TASK INSTRUCTIONS: Among the records, how many lines contain "TASTIERA"? Only the number is needed.

BEGIN

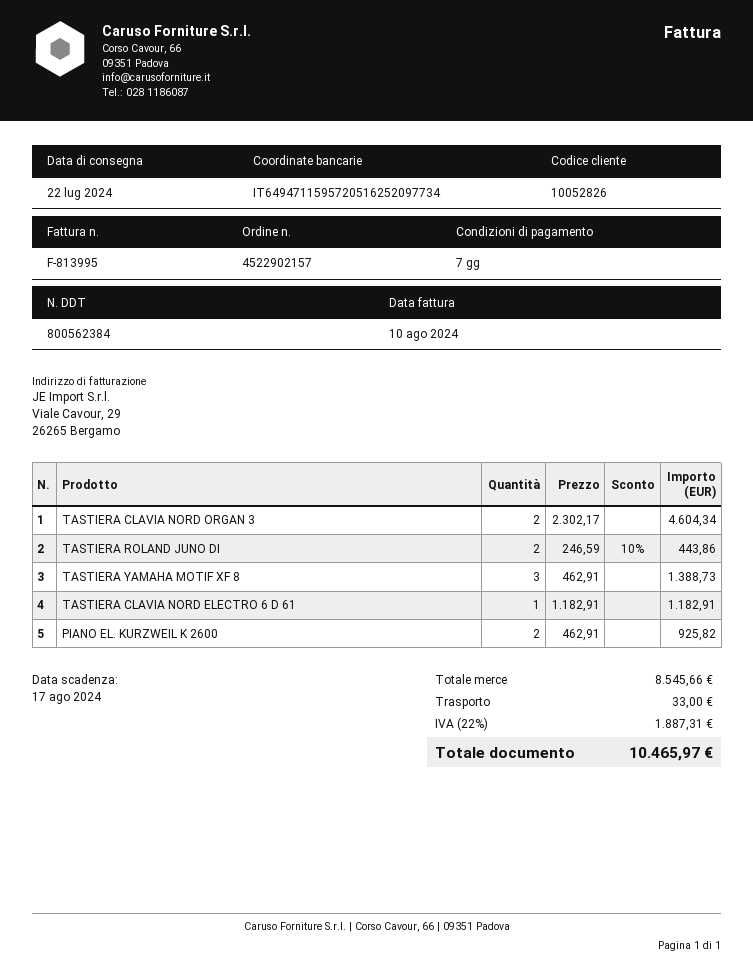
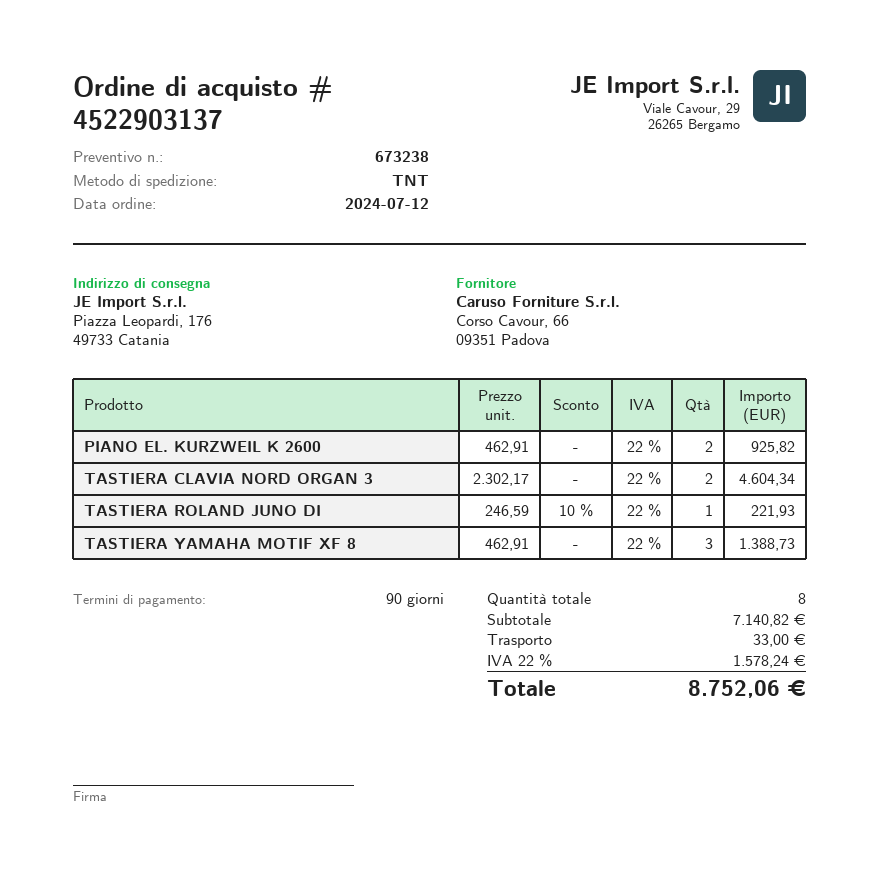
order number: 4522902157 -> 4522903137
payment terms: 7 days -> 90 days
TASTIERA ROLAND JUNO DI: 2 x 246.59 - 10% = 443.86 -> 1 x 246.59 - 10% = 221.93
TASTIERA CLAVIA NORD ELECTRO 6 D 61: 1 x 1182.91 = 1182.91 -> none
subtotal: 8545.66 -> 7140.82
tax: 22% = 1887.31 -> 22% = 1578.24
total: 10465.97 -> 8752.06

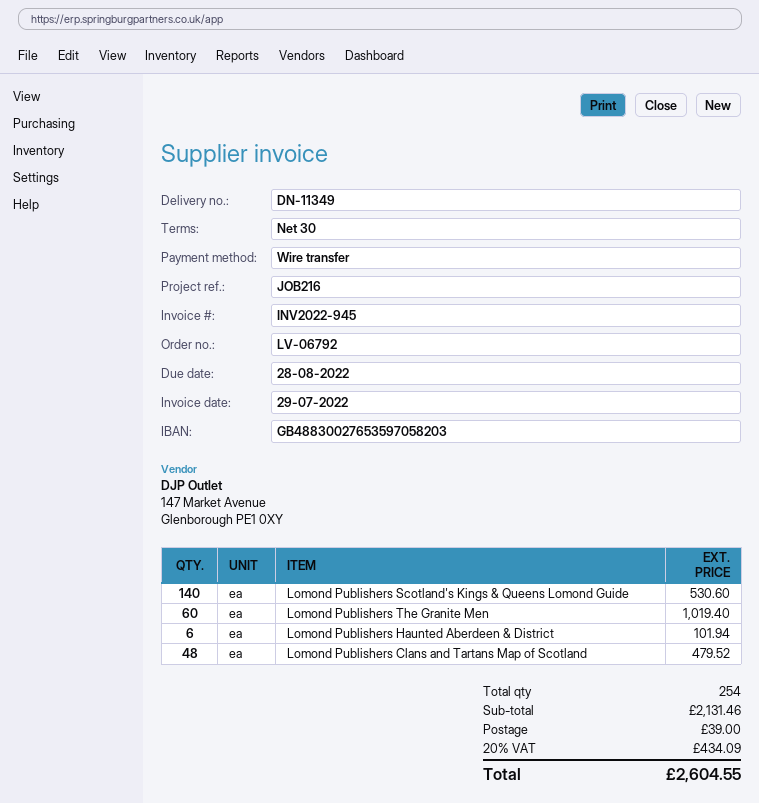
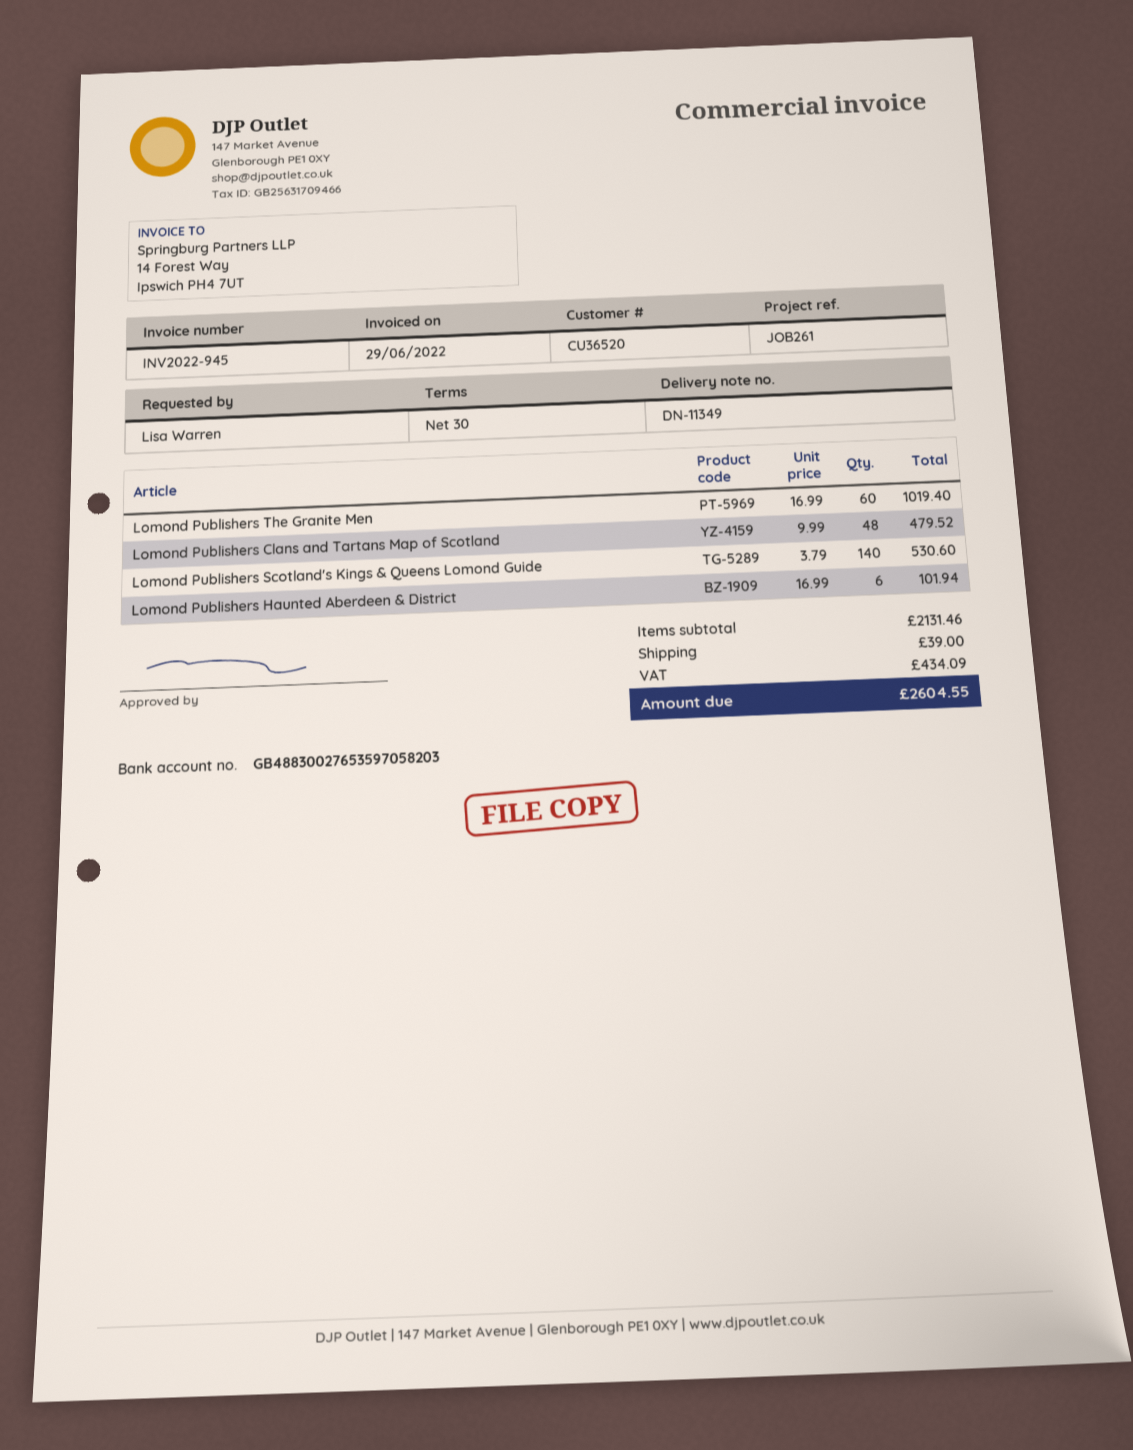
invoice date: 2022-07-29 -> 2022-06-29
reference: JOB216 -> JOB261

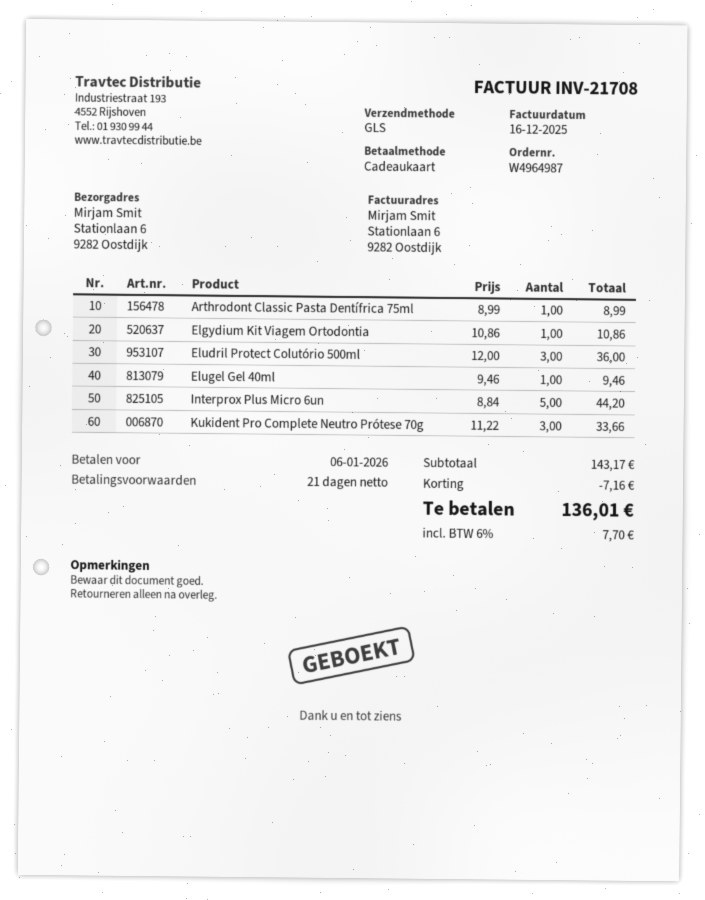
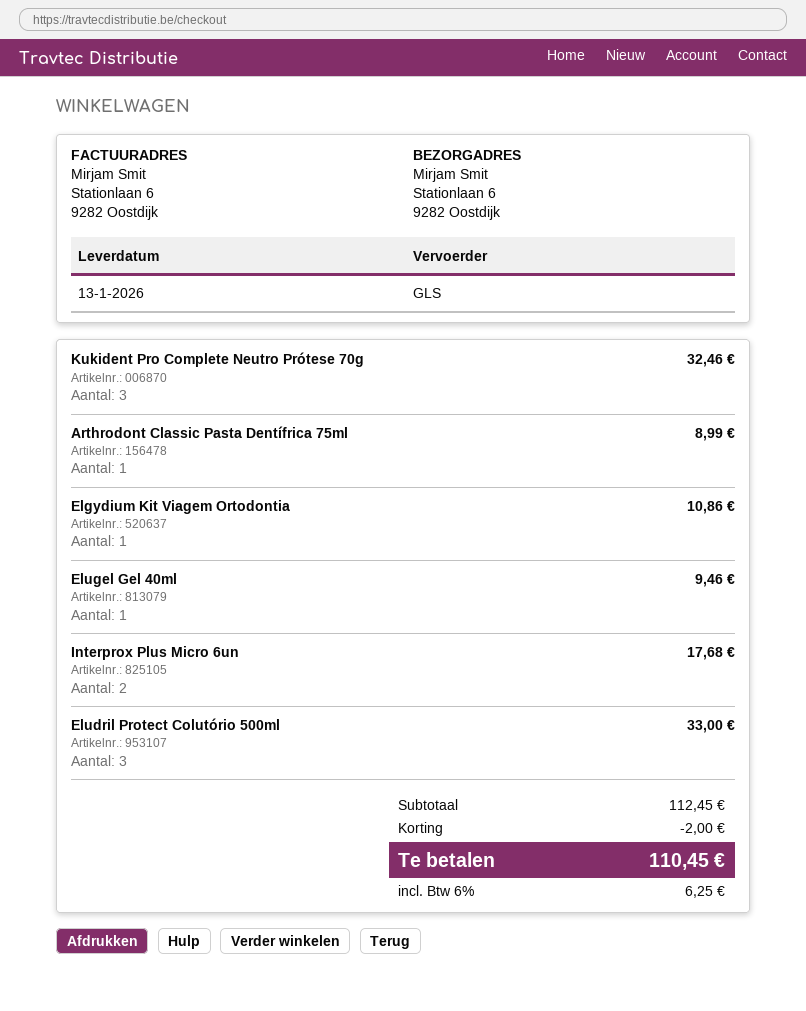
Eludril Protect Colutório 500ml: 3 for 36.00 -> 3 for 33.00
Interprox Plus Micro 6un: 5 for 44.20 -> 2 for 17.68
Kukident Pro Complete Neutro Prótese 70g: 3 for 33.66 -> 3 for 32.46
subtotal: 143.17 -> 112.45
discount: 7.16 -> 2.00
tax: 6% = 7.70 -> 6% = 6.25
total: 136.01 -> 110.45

END

ANSWER SPACE: 2